Monday, Oct. 02, 1978
Going "Beyond Charity"
Over the past eight years the World Council of Churches has given $2,640,000 to groups that oppose "racism." More than half went to black organizations in southern Africa that have used guerrilla violence in trying to overthrow white minority regimes. The revolutionary grants program began when the W.C.C. general secretary was Eugene Carson Blake, a liberal U.S. Presbyterian with a flair for politics. It was controversial from the start, but the W.C.C. easily lined up enough backing from its 293 Protestant and Orthodox member denominations to fend off critics.
Now the Program to Combat Racism is in hot water again. Reason: a recent grant of $85,000 to the radical Patriotic Front, which is seeking to bring down Rhodesia's tottering biracial government and has been involved in ugly killings of unarmed civilians. The W.C.C. has been hit with a fierce wave of church protest.
Last week the council's Executive Committee conferred at the Hanasaari Conference Center near Helsinki. After closed-door sessions, the jittery officials issued a terse endorsement of the grant. However, TIME learned that there was intense debate over a further statement to be issued this week, and about a bold plan to grant another $85,000 to the Patriotic Front.

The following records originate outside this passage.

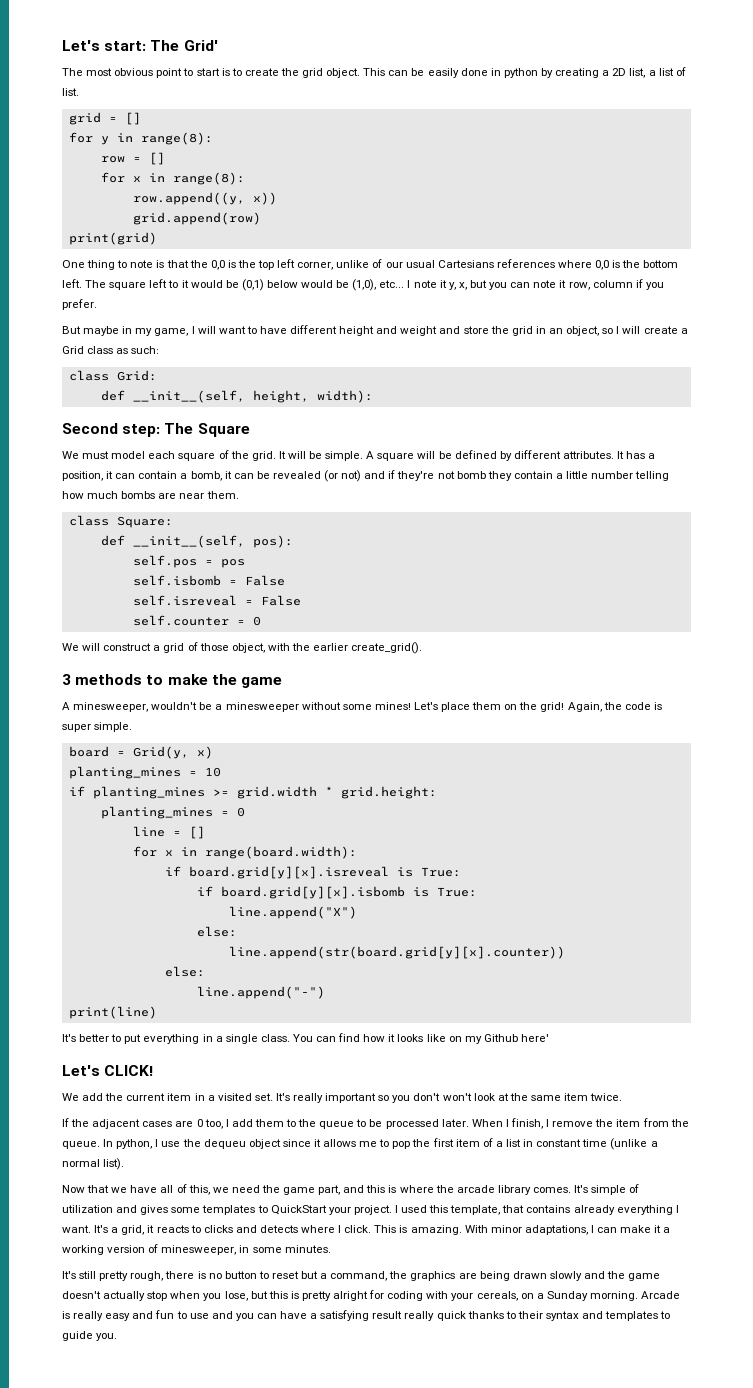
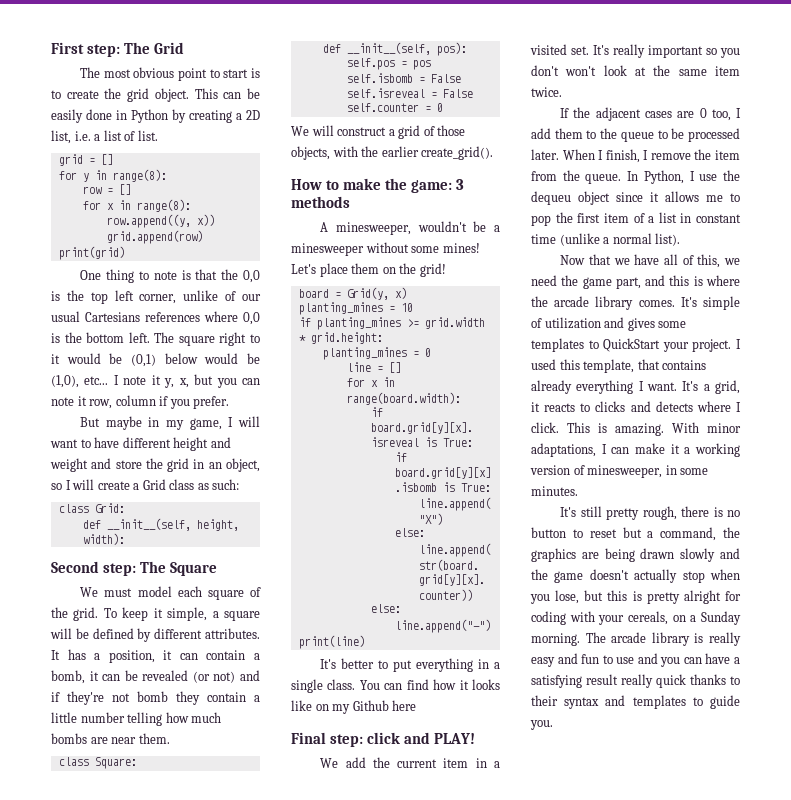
[62,40,218,51] Let's start: The Grid' -> [51,42,184,57] First step: The Grid
[503,68,538,78] python -> [131,109,168,123] Python
(646, 73) none -> [74,131,91,141] i.e.
[149,279,168,288] left -> [219,332,247,346] right
[278,451,375,461] It will be simple. A -> [103,607,219,621] To keep it simple, a
[231,643,265,653] object, -> [291,146,330,160] objects,
[62,674,143,685] 3 methods -> [291,179,322,190] How
[240,677,282,688] game -> [410,179,464,193] [291,196,350,208] game: 3 methods
[567,702,662,712] [62,722,133,732] Again, the code is super simple. -> (446, 270) none
[520,1034,549,1042] [62,1065,154,1076] here' // Let's CLICK! -> [392,700,417,711] [291,732,475,747] here // Final step: click and PLAY!
[116,1139,153,1149] python, -> [643,170,684,184] Python,
[641,1291,681,1299] Arcade -> [585,632,690,646] The arcade library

That would inflame an already tense ecumenical situation. The Salvation Army has quit the W.C.C., at least temporarily, to protest the grant. There has been an "enormous disturbance" in British churches, says one Executive Committee member. As for West Germany--which now provides 42% of the budget for the financially pressed W.C.C.--official protests are muted, but one top churchman reports "bitter reaction in our churches." At the recent meeting of the world's Anglican bishops, a routine W.C.C. support motion got through only with an antiviolence rider attached. In the U.S., important elements in such W.C.C. member groups as the United Methodist Church, the United Church of Christ and the Greek Orthodox Archdiocese are upset.
A standard, but erroneous, defense of the grant is that it was meant not to offer a "political judgment," as London's Sunday Times put it, but merely to help the refugees--there are up to 100,000--who are cared for just beyond Rhodesia's borders by the revolutionary Patriotic Front. Opponents of the guerrillas argue that many of the refugees were forced to flee Rhodesia by Patriotic Front troops. Even if that is true, there is no doubt that many women and children in the camps are in a pitiable state and that their need for Christian charity is overwhelming.

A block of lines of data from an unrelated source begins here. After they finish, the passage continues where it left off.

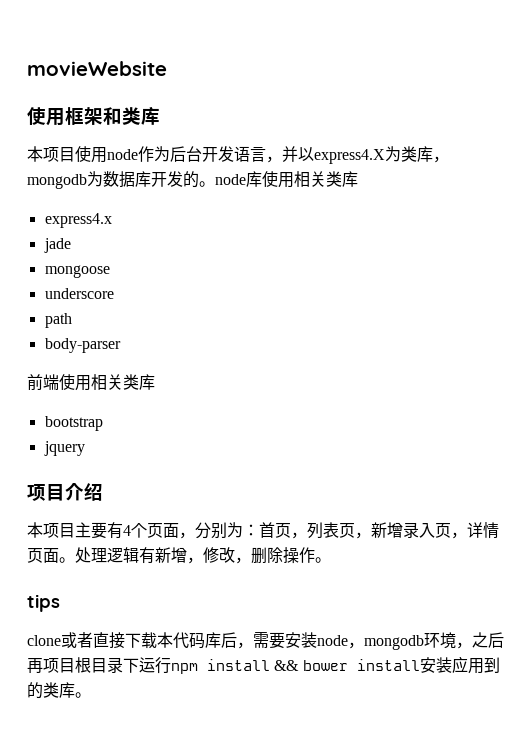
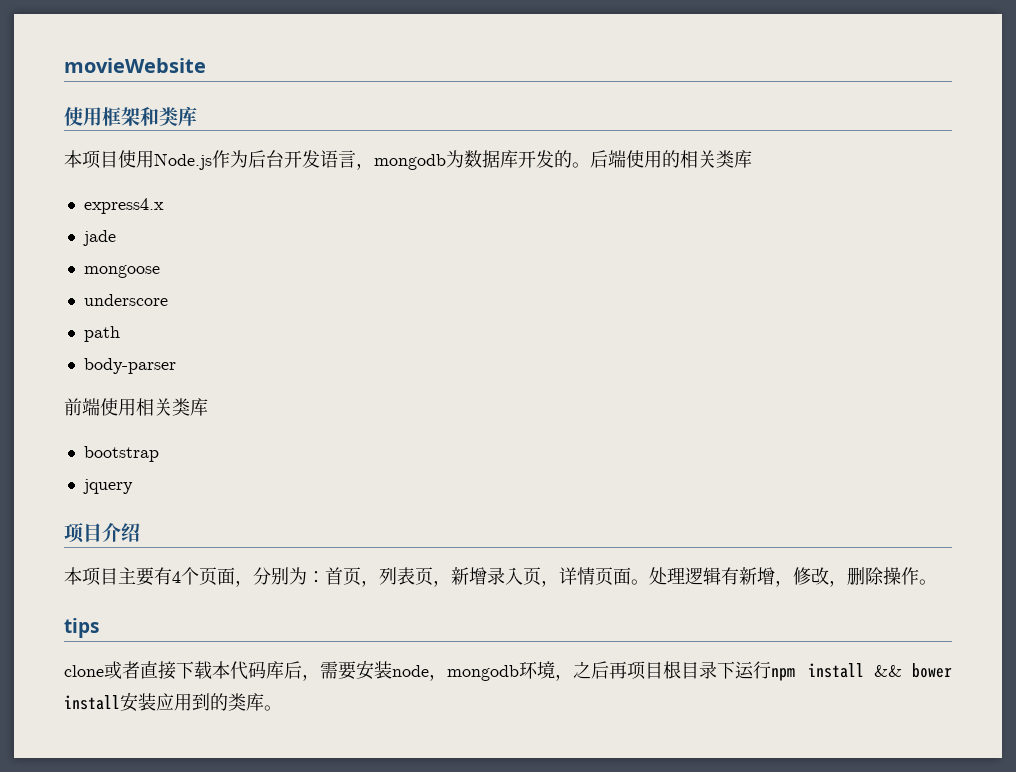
[107,149,138,160] node -> [154,153,212,170] Node.js
[282,146,449,164] 并以express4.X为类库， -> (374, 166) none
[215,171,294,188] node库使用 -> [590,150,680,168] 后端使用的

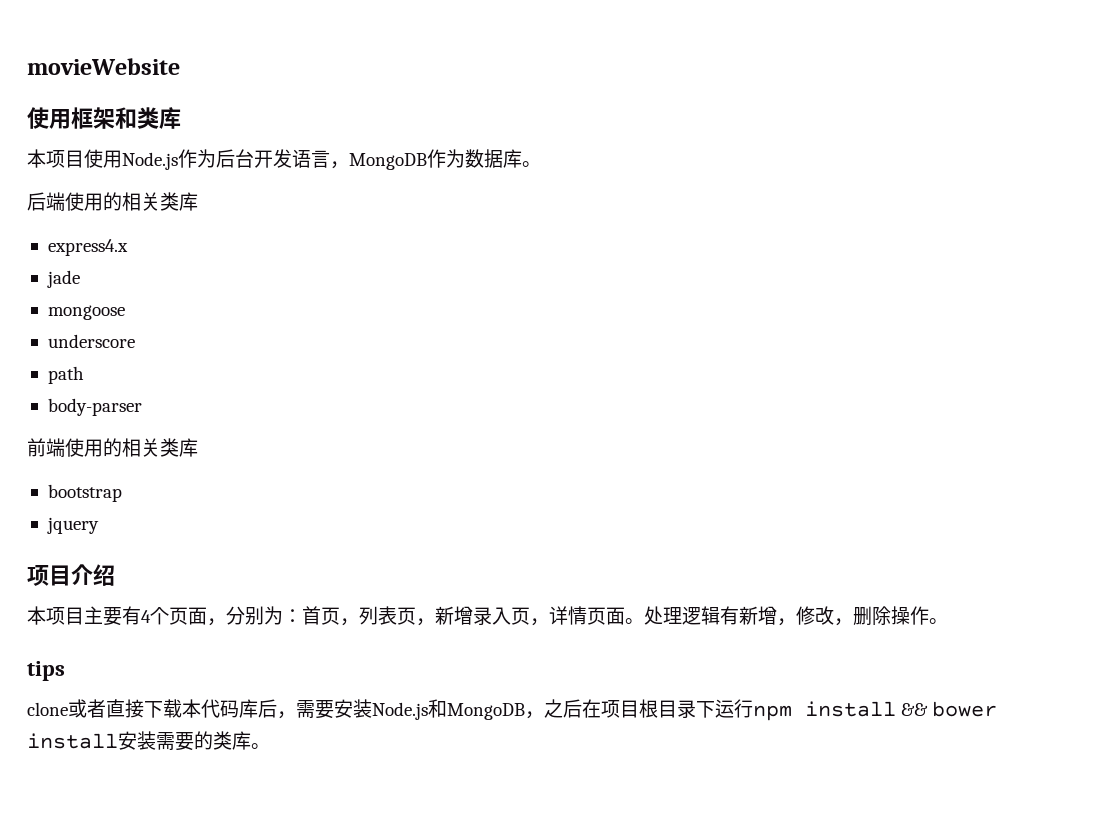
[374,154,446,170] mongodb -> [349,149,446,170] MongoDB作
[518,150,590,168] 开发的。 -> [522,161,541,167] 。 //
(136, 407) none -> [103,438,122,457] 的
[392,661,627,681] node，mongodb环境，之后再 -> [372,699,601,720] Node.js和MongoDB，之后在
[156,693,210,711] 应用到 -> [156,732,194,751] 需要

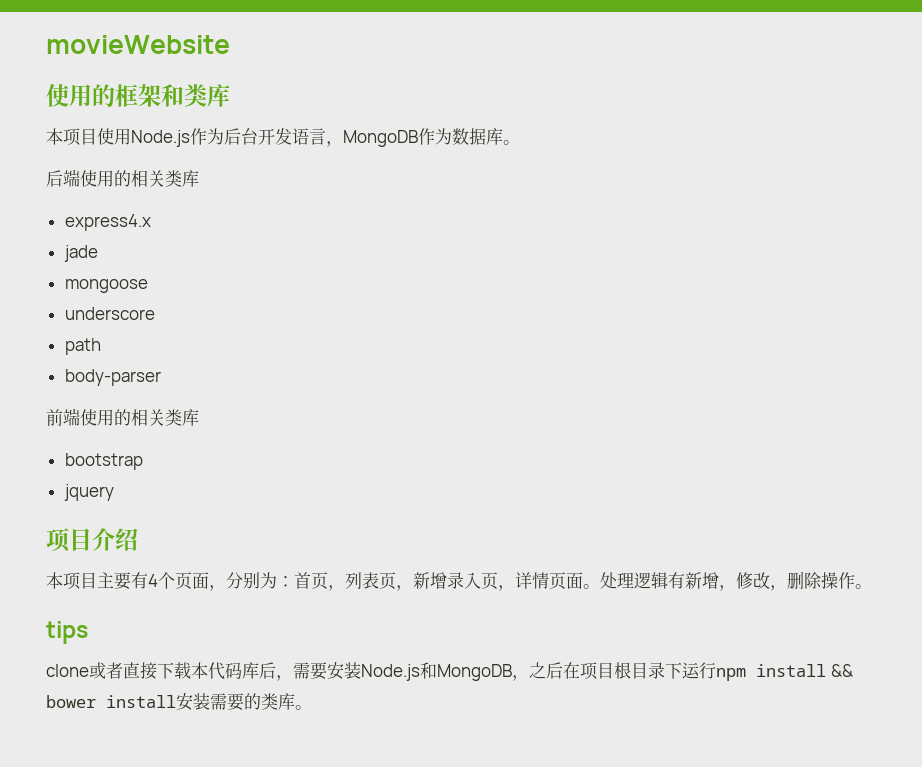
(71, 119) none -> [92,84,115,107] 的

Traditional W.C.C. refugee assistance, though, is provided by the council's nonpartisan and respected relief commission. Funds are given through the antiracism program to make a political statement. In an explanatory document, the World Council attacked Rhodesia's so-called internal settlement between blacks and whites, arguing that it "leaves the illegal white minority regime in effective control and gives it a veto over real change for the next decade." As it happens, two of the four leaders of the Rhodesian regime are W.C.C.-related black clergymen, Bishop Abel Muzorewa and Ndabaningi Sithole, themselves recipients of past grants.
According to an official W.C.C. paper, the antiracism grants, admittedly token amounts, allow the council to "move beyond charity and involve itself in the redistribution of power." The anti-racist money, raised separately from regular W.C.C. dues, is earmarked for welfare purposes, not military spending, but the W.C.C. does not monitor its use. Opponents say the grants amount to a moral endorsement of terrorism. Even America's pro-ecumenical Christian Century editorialized that because the welfare grants merely free funds for war use, those backing the armed struggle in Rhodesia should be candid about their role as "vicarious doers of violence."
In a bitter struggle like the one in Rhodesia, atrocities on both sides are inevitable. The Rhodesian guerrillas are accused of many attacks on noncombatants, including the murder of as many as 40 missionaries and members of their families. In June alone, two Salvation Army officers and four other missionaries were shot, and eight adults and five children from Britain's Elim Pentecostal mission were bludgeoned to death. The Patriotic Front officially disavows the Elim massacre and other bloody incidents. But the front's leaders, Joshua Nkomo and the Marxist-oriented Robert Mugabe, are probably unable to control their own forces. Many guerrilla commanders consider missionaries part of the country's administrative structure and may make religious groups targets for terror to undermine government control and encourage white flight. One guerrilla commander told TIME: "We've warned the missionaries to leave. If they don't heed our warnings, we can't help it if they get killed."
The Rhodesian grant raises an ancient and troubling question: Just how deeply should the church get involved in violent political disputes? The W.C.C. staff, headed by General Secretary Philip Potter, a West Indian activist who refuses to answer questions on Rhodesia, believes that Christian justice demands the "liberation" of oppressed peoples, a program that includes an end to white minority governments. And in that process, violence may be necessary. The Rhodesian grant, in fact, is popular among most Third World churches, and was approved by Canada's Anglican Primate E.W. Scott and other officers. The overall antiracist grants program survived unscathed at the 1975 W.C.C. Assembly in Nairobi, attended by delegates from all World Council member churches, where a pointed floor proposal to deny church money to violent organizations was voted down.